OK so lots happened in the past two weeks. Shawn and I got an apartment in Daphne, like right next to his best friend Josh. Which is cool because he and his girlfriend Megan are really cool and very funny. Then I got a Job at Bimini Bobs, I start training on Monday. My last day at Flippers is tomorrow. And for the past week i have so fucking busy. I was getting up at like 7:30 am to drive to Orange Beach from Daphne every morning and then either working until 4 or till 9/10... then getting off and driving back to Daphne. I am so glad that shit almost over.
Also, on Tuesday Shawn left to go to Canada. He's gone for two weeks. His Grandfather has lung cancer. So he went up there pretty much to say goodbye. I feel so sorry for Shawn. It make me almost cry every time i think about it. But Shawn is so strong and holds stress extremely well. but I'm sure it still hurts just as much. I wish i could have went with him so I could be there for emotional support. But tickets were not cheap and plus it takes weeks to get a passport.

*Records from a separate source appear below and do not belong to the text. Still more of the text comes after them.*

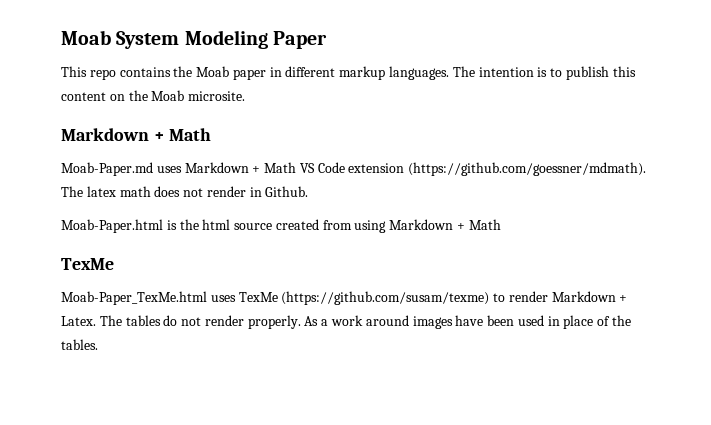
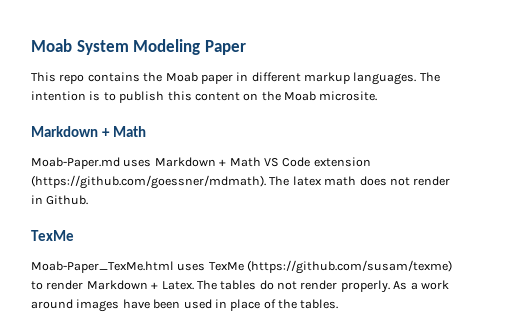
- Moab-Paper.html is the html source created from using Markdown + Math

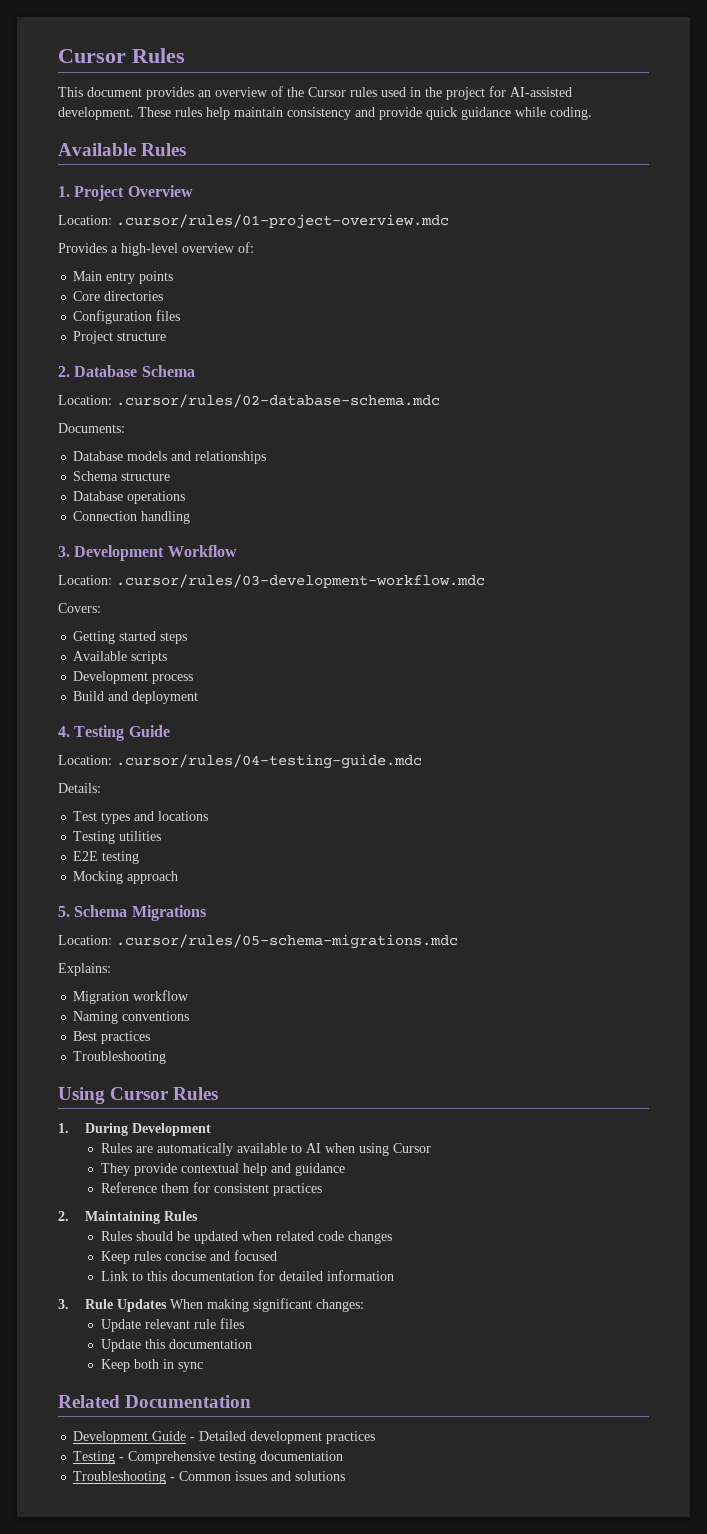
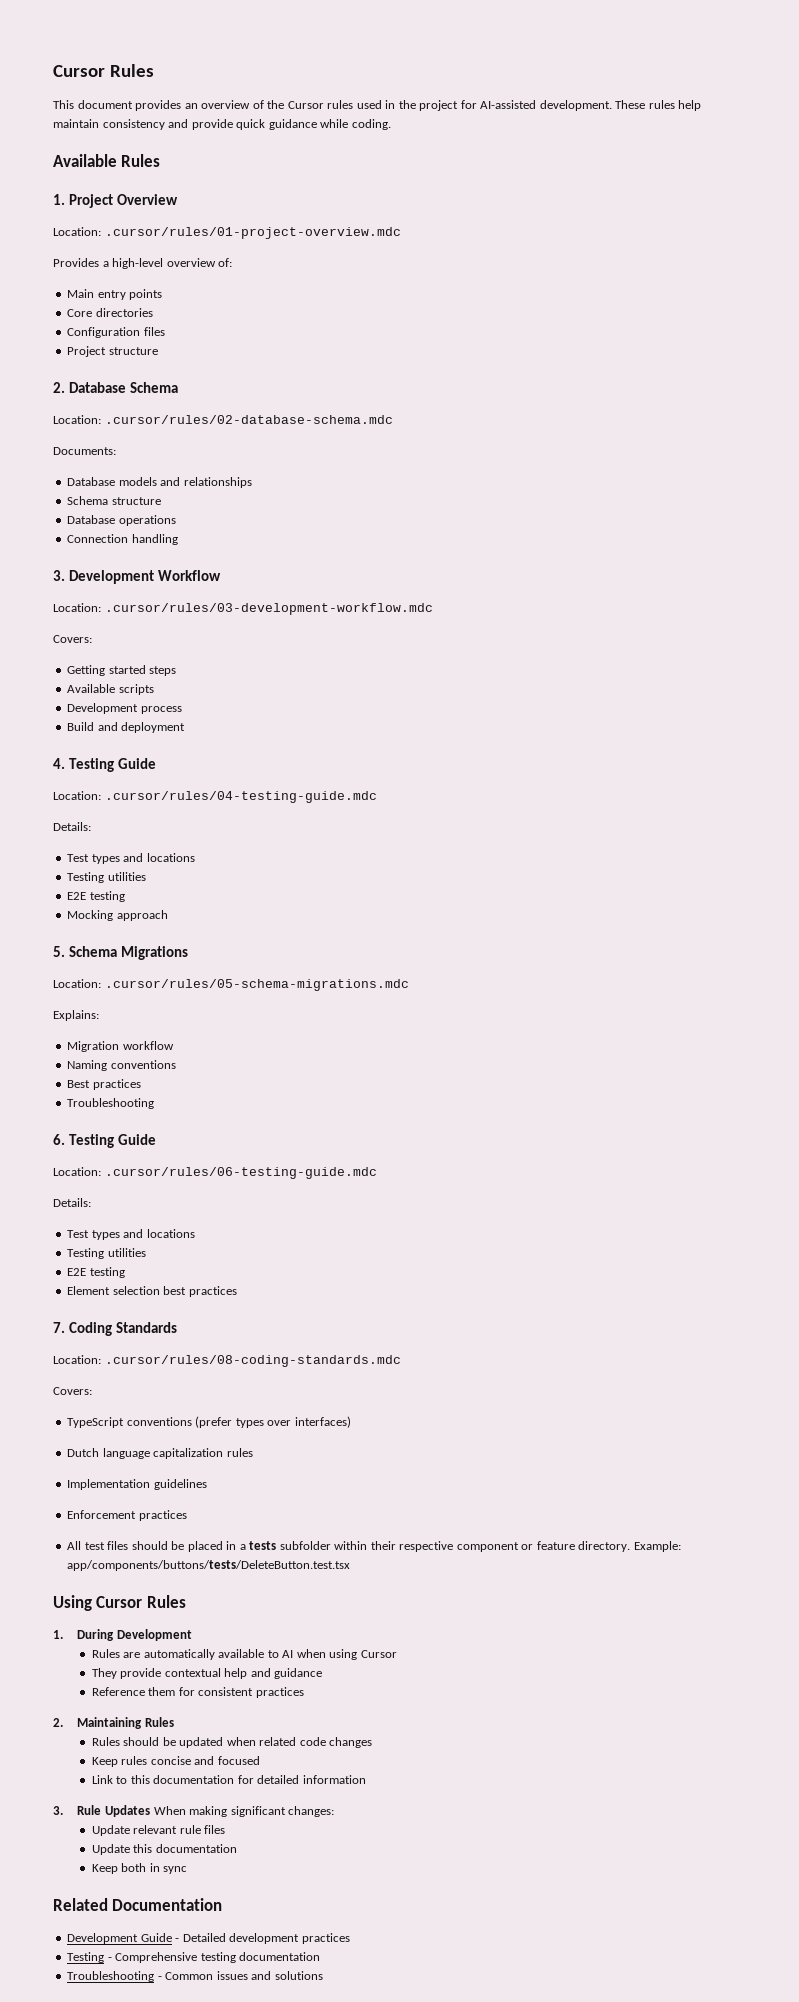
+ 6. Testing Guide
+ Location: .cursor/rules/06-testing-guide.mdc
+ Details:
+ Test types and locations
+ Testing utilities
+ E2E testing
+ Element selection best practices
+ 7. Coding Standards
+ Location: .cursor/rules/08-coding-standards.mdc
+ Covers:
+ TypeScript conventions (prefer types over interfaces)
+ Dutch language capitalization rules
+ Implementation guidelines
+ Enforcement practices
+ All test files should be placed in a tests subfolder within their respective component or feature directory. Example: app/components/buttons/tests/DeleteButton.test.tsx

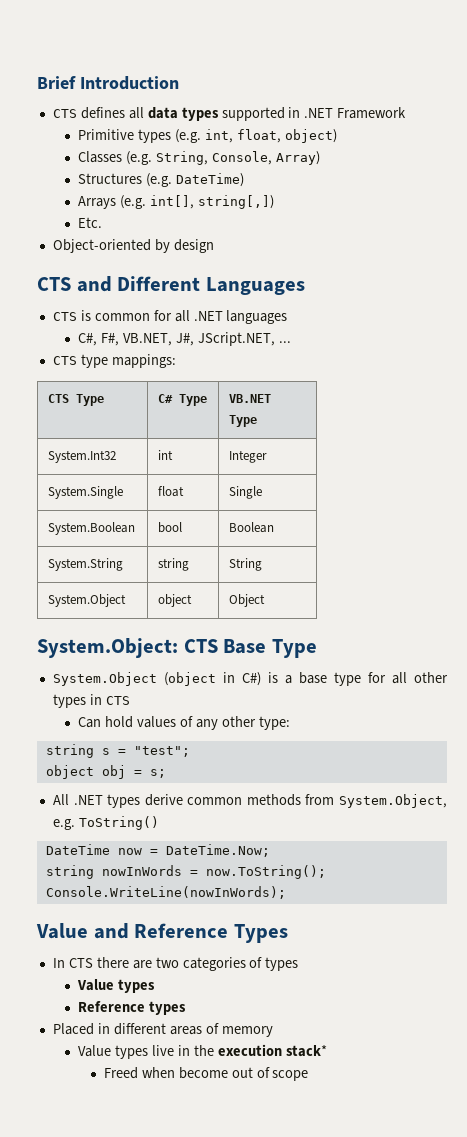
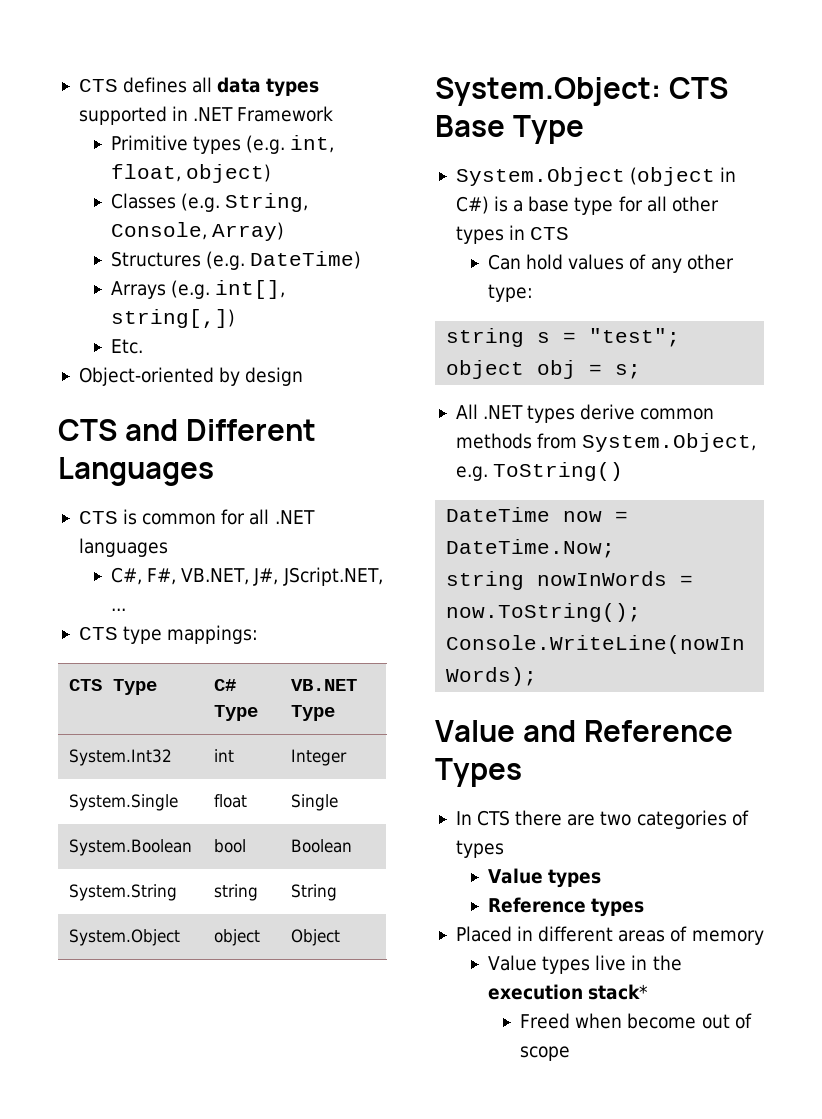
- Brief Introduction

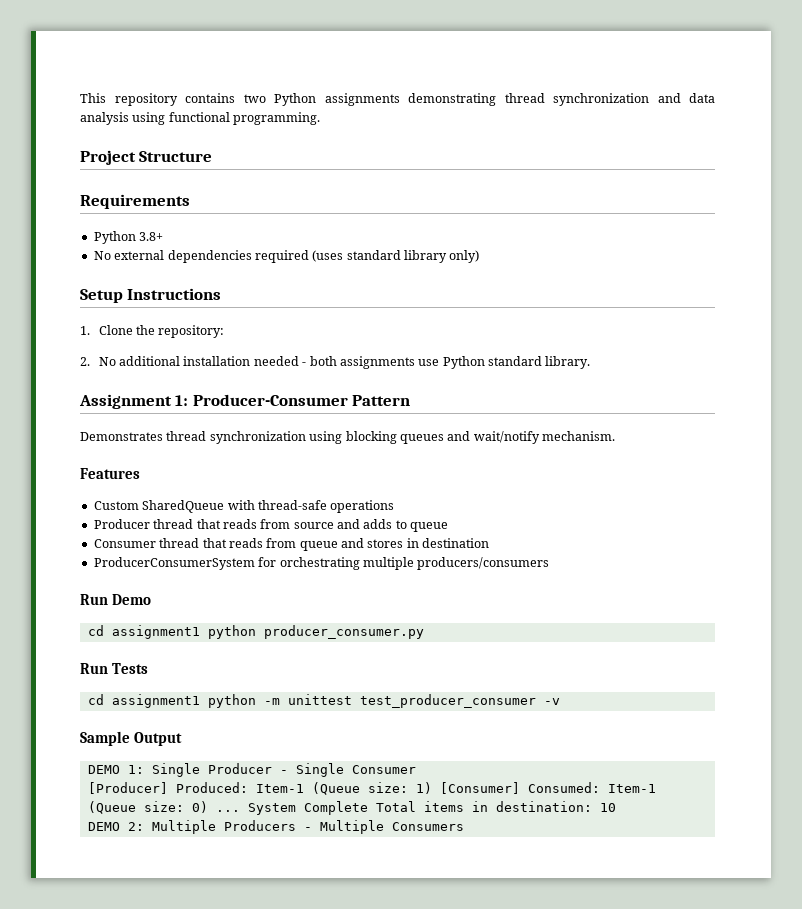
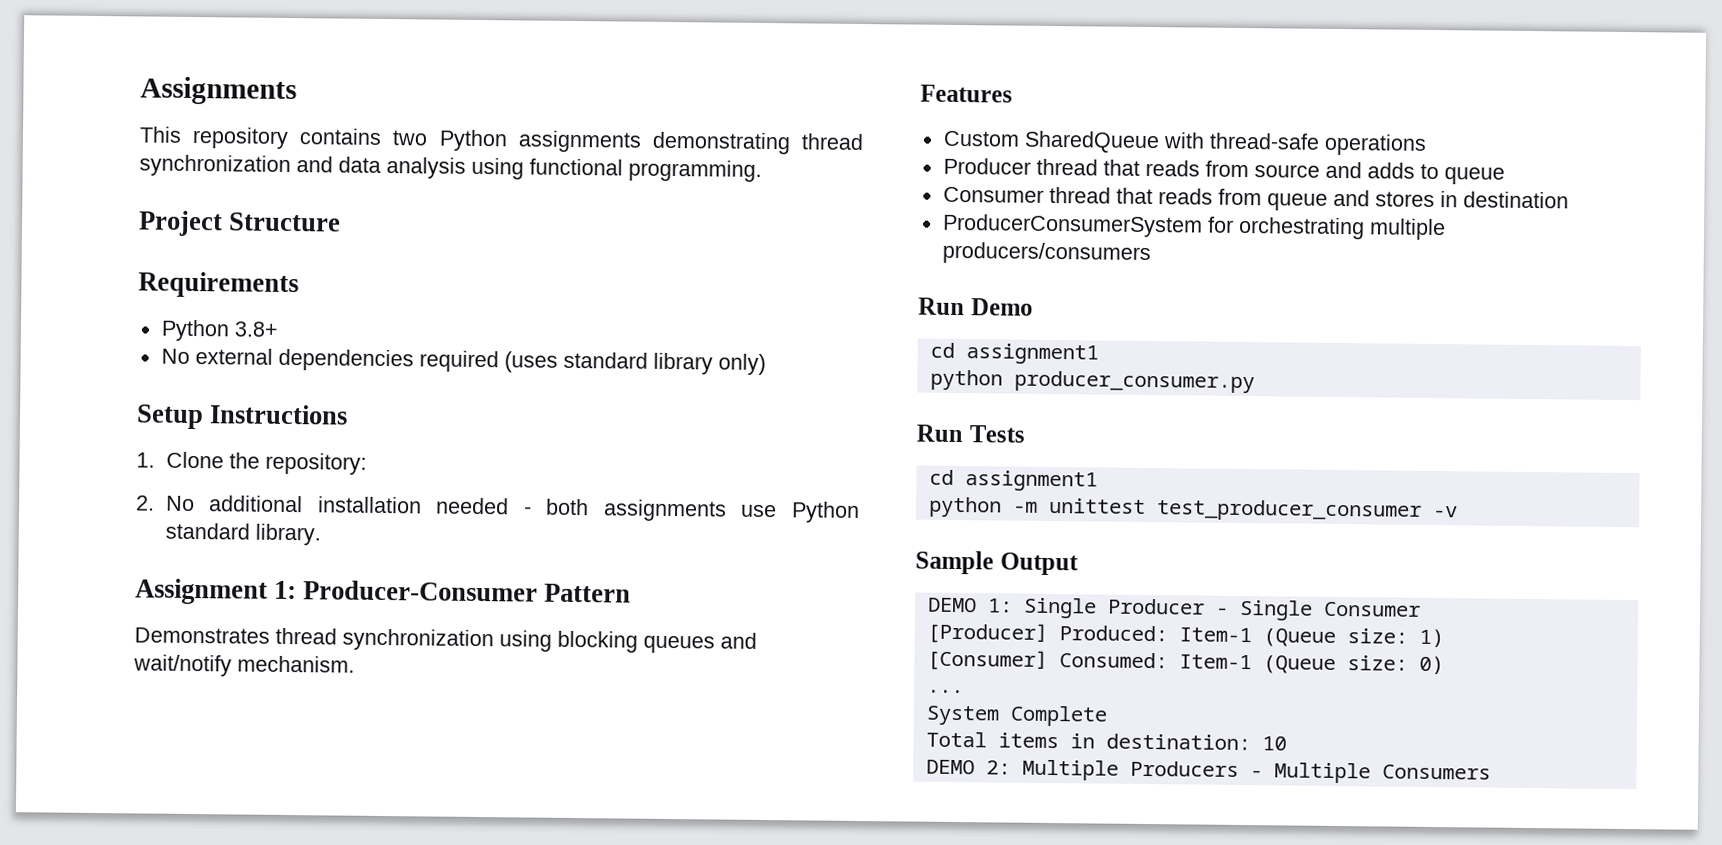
+ Assignments
  Run Demo
- cd assignment1 python producer_consumer.py
+ cd assignment1
+ python producer_consumer.py
  Run Tests
- cd assignment1 python -m unittest test_producer_consumer -v
+ cd assignment1
+ python -m unittest test_producer_consumer -v
- [Producer] Produced: Item-1 (Queue size: 1) [Consumer] Consumed: Item-1 (Queue size: 0) ... System Complete Total items in destination: 10
+ [Producer] Produced: Item-1 (Queue size: 1)
+ [Consumer] Consumed: Item-1 (Queue size: 0)
+ ...
+ System Complete
+ Total items in destination: 10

I miss him so much. I feel so lonely. I cant help thinking of stuff I know I shouldn't think about, that's why I hate being alone.But then I just try to think about Shawn and how he Is so amazing, and has made me so much stronger and proud of my self and how he always has believed in me even when i didn't believe in myself, and i want to better myself for not only him but me too. I have been looking forward today all day, into what i hope we become. I believe we can do anything. We are young, smart , and in love... the possibilities are endless.